Required action:
Look below for the line that contains "-229,21 +229,21 @@", then copy it and each following line exactly, through and including the line that contains "color: #2d3339;".

The input:
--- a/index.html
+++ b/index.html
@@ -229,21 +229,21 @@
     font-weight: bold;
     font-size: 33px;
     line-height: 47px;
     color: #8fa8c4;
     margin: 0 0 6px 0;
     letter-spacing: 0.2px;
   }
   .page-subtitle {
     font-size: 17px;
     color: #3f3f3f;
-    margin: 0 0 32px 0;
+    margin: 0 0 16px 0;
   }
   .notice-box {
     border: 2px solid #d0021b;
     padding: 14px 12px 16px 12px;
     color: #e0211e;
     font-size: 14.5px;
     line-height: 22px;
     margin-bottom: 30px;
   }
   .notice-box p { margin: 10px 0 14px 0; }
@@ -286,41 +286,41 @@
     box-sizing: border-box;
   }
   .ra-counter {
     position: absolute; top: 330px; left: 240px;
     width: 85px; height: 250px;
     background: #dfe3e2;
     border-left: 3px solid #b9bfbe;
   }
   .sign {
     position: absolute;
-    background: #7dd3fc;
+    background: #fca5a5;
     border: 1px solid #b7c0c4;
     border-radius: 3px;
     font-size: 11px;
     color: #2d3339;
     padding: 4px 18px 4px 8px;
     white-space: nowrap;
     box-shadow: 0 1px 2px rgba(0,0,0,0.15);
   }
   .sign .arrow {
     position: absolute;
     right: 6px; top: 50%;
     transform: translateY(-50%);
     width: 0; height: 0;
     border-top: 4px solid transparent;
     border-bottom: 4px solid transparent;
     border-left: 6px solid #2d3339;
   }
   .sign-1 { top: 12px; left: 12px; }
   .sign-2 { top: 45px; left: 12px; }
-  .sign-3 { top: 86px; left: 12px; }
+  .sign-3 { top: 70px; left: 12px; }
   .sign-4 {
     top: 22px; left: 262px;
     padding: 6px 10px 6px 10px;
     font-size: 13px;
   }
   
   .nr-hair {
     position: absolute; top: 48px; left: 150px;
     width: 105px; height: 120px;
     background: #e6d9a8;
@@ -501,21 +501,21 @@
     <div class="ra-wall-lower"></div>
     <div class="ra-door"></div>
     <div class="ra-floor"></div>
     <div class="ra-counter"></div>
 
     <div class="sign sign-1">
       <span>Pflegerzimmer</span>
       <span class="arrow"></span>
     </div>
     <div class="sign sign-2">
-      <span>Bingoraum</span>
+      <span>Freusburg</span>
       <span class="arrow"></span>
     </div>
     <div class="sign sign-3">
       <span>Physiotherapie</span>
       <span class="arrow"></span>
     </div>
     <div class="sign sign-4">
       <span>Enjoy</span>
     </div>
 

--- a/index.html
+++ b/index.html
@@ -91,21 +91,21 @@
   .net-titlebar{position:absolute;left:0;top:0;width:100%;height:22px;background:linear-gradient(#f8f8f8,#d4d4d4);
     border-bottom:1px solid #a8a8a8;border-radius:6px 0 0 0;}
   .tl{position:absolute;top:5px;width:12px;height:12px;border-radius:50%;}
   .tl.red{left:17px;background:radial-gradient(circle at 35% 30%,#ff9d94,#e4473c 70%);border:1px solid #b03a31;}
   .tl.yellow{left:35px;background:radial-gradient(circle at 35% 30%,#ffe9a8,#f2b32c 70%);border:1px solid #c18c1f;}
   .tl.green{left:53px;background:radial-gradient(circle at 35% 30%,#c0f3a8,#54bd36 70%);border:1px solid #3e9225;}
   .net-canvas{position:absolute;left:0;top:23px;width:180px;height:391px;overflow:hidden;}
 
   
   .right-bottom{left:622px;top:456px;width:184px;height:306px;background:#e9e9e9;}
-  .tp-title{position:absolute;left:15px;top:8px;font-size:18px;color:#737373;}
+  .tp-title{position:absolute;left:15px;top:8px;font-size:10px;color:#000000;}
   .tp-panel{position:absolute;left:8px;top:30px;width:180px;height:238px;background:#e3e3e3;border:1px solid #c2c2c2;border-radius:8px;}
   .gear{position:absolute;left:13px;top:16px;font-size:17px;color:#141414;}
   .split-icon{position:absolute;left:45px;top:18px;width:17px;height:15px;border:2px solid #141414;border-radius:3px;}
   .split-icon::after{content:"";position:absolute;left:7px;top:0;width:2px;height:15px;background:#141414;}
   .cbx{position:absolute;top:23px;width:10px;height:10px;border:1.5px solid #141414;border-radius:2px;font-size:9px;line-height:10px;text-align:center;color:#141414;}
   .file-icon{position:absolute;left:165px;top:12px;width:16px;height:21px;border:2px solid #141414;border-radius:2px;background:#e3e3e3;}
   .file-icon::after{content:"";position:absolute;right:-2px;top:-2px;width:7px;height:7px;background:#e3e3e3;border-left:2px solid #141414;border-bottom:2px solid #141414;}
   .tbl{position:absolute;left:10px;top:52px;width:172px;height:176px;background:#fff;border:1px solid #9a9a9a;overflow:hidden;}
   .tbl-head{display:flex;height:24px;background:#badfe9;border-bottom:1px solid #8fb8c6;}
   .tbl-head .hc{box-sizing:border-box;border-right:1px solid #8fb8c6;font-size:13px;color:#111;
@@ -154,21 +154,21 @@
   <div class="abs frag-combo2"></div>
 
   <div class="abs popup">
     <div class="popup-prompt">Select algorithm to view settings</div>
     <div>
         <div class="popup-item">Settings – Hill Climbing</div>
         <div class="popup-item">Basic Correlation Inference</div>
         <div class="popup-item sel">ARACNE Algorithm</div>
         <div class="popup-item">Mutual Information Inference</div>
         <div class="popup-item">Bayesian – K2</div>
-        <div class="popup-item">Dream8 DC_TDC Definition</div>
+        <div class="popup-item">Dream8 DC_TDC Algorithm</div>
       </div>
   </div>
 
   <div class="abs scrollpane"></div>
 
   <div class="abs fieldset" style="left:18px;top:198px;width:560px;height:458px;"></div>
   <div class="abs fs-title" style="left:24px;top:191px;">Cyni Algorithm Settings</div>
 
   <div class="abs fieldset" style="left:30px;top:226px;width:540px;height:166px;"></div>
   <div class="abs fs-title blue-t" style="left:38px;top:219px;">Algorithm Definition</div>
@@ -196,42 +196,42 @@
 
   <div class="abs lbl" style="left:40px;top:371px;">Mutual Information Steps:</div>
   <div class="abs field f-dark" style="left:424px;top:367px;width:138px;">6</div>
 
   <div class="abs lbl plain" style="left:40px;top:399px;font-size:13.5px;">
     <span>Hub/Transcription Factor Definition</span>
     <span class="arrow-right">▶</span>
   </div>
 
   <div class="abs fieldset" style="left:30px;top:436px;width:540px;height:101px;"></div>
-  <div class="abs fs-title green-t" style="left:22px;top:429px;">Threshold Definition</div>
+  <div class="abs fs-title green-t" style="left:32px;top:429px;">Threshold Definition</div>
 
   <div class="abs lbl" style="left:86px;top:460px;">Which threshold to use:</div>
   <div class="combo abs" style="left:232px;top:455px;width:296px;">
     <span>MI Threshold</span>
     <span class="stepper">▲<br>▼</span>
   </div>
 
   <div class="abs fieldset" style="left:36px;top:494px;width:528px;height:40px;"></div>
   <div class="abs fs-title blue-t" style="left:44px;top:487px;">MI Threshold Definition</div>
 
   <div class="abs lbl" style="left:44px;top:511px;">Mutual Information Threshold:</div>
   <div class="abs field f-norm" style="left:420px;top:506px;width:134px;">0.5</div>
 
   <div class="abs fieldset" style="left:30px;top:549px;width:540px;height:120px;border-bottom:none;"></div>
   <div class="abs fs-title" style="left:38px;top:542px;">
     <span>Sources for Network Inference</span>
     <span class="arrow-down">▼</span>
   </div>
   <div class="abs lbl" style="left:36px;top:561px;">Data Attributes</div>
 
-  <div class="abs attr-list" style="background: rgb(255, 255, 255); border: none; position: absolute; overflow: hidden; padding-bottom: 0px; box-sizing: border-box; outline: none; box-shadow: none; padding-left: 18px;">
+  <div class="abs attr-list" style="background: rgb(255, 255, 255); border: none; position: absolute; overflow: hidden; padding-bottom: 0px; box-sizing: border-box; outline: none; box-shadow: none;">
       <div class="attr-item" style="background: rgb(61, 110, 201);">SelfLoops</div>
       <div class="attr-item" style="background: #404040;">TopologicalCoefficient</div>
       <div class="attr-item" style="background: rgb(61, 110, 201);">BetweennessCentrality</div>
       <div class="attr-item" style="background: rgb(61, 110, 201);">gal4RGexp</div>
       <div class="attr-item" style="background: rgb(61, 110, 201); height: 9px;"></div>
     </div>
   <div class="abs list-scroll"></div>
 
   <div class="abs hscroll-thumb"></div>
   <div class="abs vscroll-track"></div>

Exercise result:
@@ -229,21 +229,21 @@
     font-weight: bold;
     font-size: 33px;
     line-height: 47px;
     color: #8fa8c4;
     margin: 0 0 6px 0;
     letter-spacing: 0.2px;
   }
   .page-subtitle {
     font-size: 17px;
     color: #3f3f3f;
-    margin: 0 0 32px 0;
+    margin: 0 0 16px 0;
   }
   .notice-box {
     border: 2px solid #d0021b;
     padding: 14px 12px 16px 12px;
     color: #e0211e;
     font-size: 14.5px;
     line-height: 22px;
     margin-bottom: 30px;
   }
   .notice-box p { margin: 10px 0 14px 0; }
@@ -286,41 +286,41 @@
     box-sizing: border-box;
   }
   .ra-counter {
     position: absolute; top: 330px; left: 240px;
     width: 85px; height: 250px;
     background: #dfe3e2;
     border-left: 3px solid #b9bfbe;
   }
   .sign {
     position: absolute;
-    background: #7dd3fc;
+    background: #fca5a5;
     border: 1px solid #b7c0c4;
     border-radius: 3px;
     font-size: 11px;
     color: #2d3339;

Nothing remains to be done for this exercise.